Extra Fizz: Cantwell Proposes New Glass-Steagall Act (Again)

Ever since early in Obama I, when U.S. Sen. Maria Cantwell (D-WA) tried to put the Glass-Steagall Act into the financial reform bill, Glass-Steagall has become the brass ring for economic populists. (Glass-Steagall was a landmark piece of FDR-era legislation that said a bank couldn't be both a commercial bank and an investment bank; it was watered down during the Reagan adminstration's response to the savings and loan crisis and finally done away with for good during the Clinton years.)

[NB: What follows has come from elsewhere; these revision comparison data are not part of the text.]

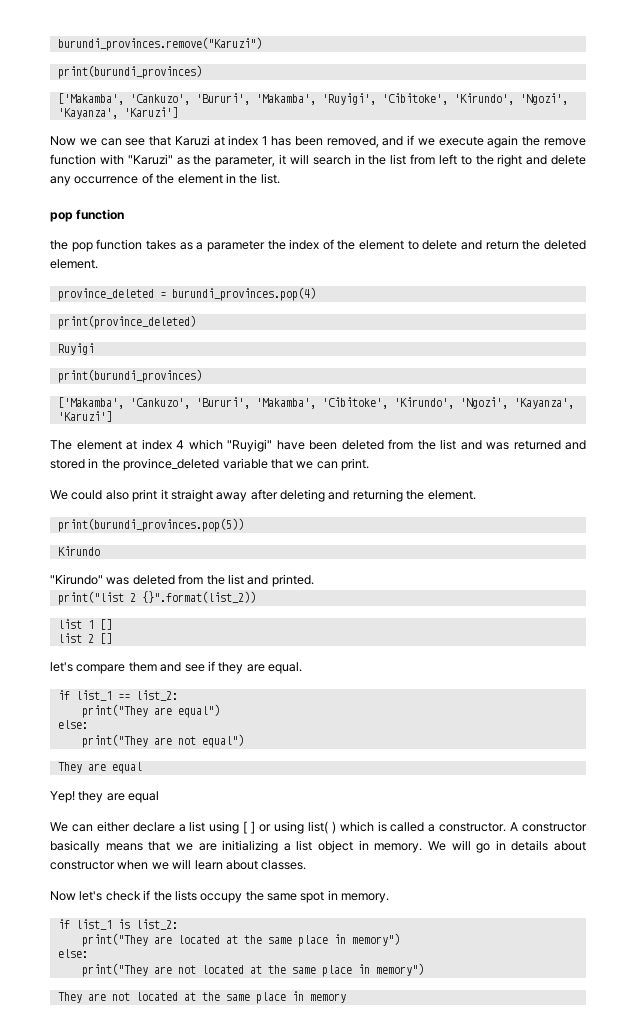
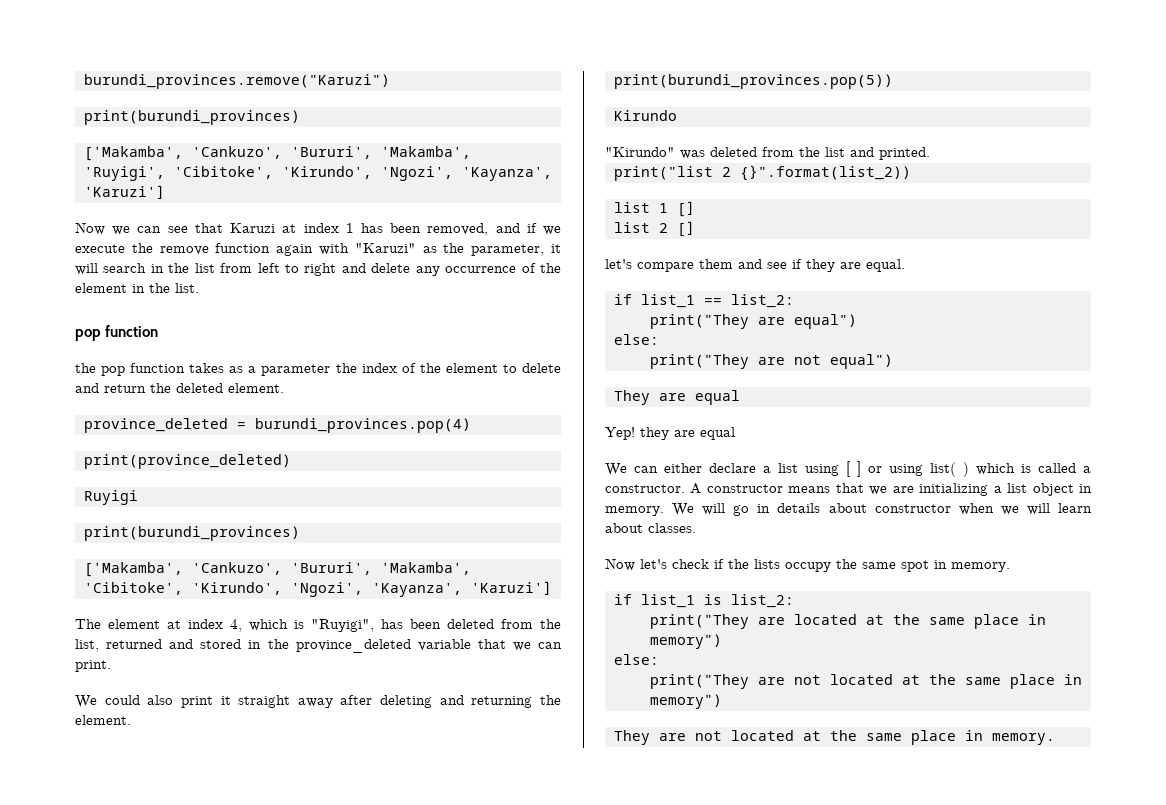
- Now we can see that Karuzi at index 1 has been removed, and if we execute again the remove function with "Karuzi" as the parameter, it will search in the list from left to the right and delete any occurrence of the element in the list.
+ Now we can see that Karuzi at index 1 has been removed, and if we execute the remove function again with "Karuzi" as the parameter, it will search in the list from left to right and delete any occurrence of the element in the list.
- The element at index 4 which "Ruyigi" have been deleted from the list and was returned and stored in the province_deleted variable that we can print.
+ The element at index 4, which is "Ruyigi", has been deleted from the list, returned and stored in the province_deleted variable that we can print.
- A constructor basically means that we are initializing a list object in memory.
+ A constructor means that we are initializing a list object in memory.
- They are not located at the same place in memory
+ They are not located at the same place in memory.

Obama and his former treasury secretary Timothy Geithner quickly shelved Cantwell's idea (co-sponsored with Sen. John McCain). With the goal posts moved, liberals quickly hauled out the Volcker Rule, a less stringent version (as Cantwell told PubliCola at the time) of Glass-Steagall's unequivocal rule barring commercial banks from investing their funds on the private market, which would merely limit some kinds of investments banks could make.
That too ended up on the cutting room floor when Dodd-Frank, as 2010's financial reform law is known, finally passed. (The final version, which Cantwell voted against at first before it was reintroduced to her satisfaction with some of her other tough guidelines on derivative trading added, ultimately included some restrictions on investment banking having to do with the percentages banks could invest. The New Yorker ran a great article in 2010 detailing how Obama sold out Paul Volcker, the former Federal Reserve chairman who proposed the tougher Volcker Rule.)

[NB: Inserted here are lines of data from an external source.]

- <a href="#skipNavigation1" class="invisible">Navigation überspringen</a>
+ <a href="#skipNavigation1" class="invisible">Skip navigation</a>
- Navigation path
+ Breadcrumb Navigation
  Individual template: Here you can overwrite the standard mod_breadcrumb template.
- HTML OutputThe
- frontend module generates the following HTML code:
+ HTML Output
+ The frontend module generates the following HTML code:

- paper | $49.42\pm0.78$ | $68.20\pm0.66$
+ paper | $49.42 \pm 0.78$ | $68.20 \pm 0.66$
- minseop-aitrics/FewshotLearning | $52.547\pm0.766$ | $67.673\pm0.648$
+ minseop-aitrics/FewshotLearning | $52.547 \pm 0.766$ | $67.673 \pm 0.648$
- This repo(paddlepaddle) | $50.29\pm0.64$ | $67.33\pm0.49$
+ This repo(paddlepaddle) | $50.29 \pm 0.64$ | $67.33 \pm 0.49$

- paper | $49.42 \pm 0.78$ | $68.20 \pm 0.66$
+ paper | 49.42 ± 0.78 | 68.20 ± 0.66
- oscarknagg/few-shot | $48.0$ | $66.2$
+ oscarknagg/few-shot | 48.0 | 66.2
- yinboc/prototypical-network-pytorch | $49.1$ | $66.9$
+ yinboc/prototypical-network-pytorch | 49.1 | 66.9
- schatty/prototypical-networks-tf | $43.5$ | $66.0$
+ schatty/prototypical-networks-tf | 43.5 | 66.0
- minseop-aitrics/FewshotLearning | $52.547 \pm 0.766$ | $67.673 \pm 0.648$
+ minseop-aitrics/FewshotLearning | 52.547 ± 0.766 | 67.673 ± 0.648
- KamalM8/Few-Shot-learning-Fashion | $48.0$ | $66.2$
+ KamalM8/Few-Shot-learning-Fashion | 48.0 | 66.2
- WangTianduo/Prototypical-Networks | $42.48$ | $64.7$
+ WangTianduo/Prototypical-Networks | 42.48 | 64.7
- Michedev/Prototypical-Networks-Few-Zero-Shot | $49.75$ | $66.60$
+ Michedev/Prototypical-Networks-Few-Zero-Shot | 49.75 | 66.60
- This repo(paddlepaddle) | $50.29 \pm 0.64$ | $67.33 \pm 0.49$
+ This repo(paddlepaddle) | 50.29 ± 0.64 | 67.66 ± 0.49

With the Occupy Wall Street movement catching up to Cantwell's Woody Guthrie politics—and sending a like-minded candidate to the senate, populist U.S. Sen. Elizabeth Warren (D-MA)—today Sen. Cantwell reintroduced her Glass-Steagall bill.
Sen. Warren and U.S. Sen. Angus King (I-ME) joined Cantwell and McCain to introduce the bill today.
In a statement released this morning, Cantwell said:
Too many Main Streets across America have paid the price for risky gambling on Wall Street. This bill would restore clear bright lines that separate risky activities from the traditional banking system. It's time to restore faith in our financial institutions by rebuilding the firewall that protected our economy for decades in the wake of the Great Depression. Restoring Glass-Steagall would focus our financial system where it belongs: getting capital into the hands of job creators and businesses on Main Streets across America.
McCain added:
Since core provisions of the Glass-Steagall Act were repealed in 1999, shattering the wall dividing commercial banks and investment banks, a culture of dangerous greed and excessive risk-taking has taken root in the banking world. Big Wall Street institutions should be free to engage in transactions with significant risk, but not with federally insured deposits. If enacted, the 21st Century Glass-Steagall Act would not end Too-Big-to-Fail. But, it would rebuild the wall between commercial and investment banking that was in place for over 60 years, restore confidence in the system, and reduce risk for the American taxpayer.
Given how much money Wall Street interests spent derailing the original Volcker rule—again, a watered down version of Glass-Steagall—Cantwell's crusade is an uphill battle.
Sen. Patty Murray's (D-WA) office tells us they are currently reviewing Cantwell's bill and "can't say for certain at this point" if they'll sign on.